Work instructions>
Below are the records; reproduce all of them exactly but without any images.

Source records>
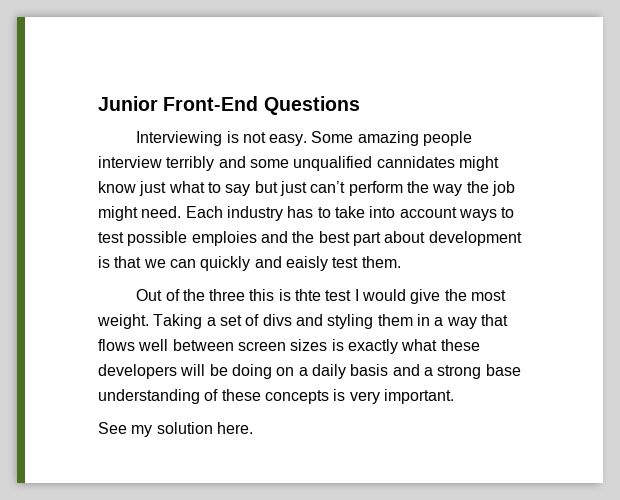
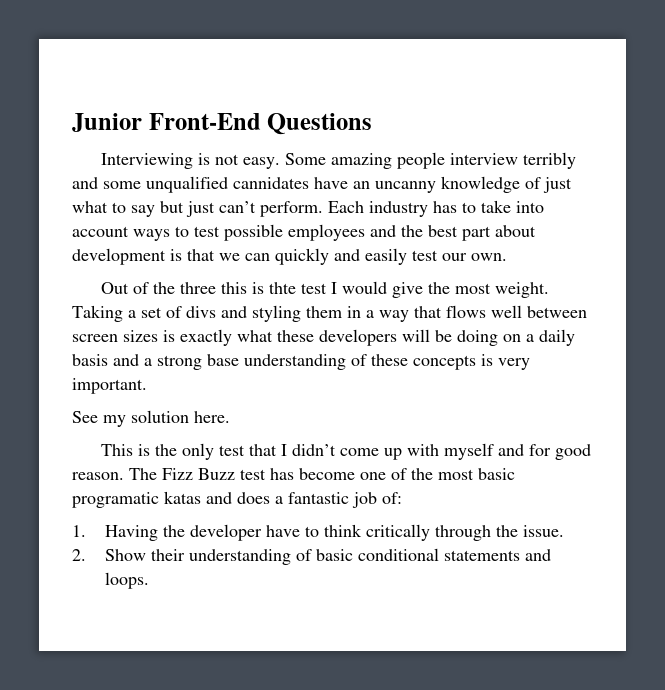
- Some amazing people interview terribly and some unqualified cannidates might know just what to say but just can’t perform the way the job might need.
+ Some amazing people interview terribly and some unqualified cannidates have an uncanny knowledge of just what to say but just can’t perform.
- Each industry has to take into account ways to test possible emploies and the best part about development is that we can quickly and eaisly test them.
+ Each industry has to take into account ways to test possible employees and the best part about development is that we can quickly and easily test our own.
+ This is the only test that I didn’t come up with myself and for good reason. The Fizz Buzz test has become one of the most basic programatic katas and does a fantastic job of:
+ 1. Having the developer have to think critically through the issue.
+ 2. Show their understanding of basic conditional statements and loops.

Problem solution>
- Some amazing people interview terribly and some unqualified cannidates might know just what to say but just can’t perform the way the job might need.
+ Some amazing people interview terribly and some unqualified cannidates have an uncanny knowledge of just what to say but just can’t perform.
- Each industry has to take into account ways to test possible emploies and the best part about development is that we can quickly and eaisly test them.
+ Each industry has to take into account ways to test possible employees and the best part about development is that we can quickly and easily test our own.
+ This is the only test that I didn’t come up with myself and for good reason. The Fizz Buzz test has become one of the most basic programatic katas and does a fantastic job of:
+ 1. Having the developer have to think critically through the issue.
+ 2. Show their understanding of basic conditional statements and loops.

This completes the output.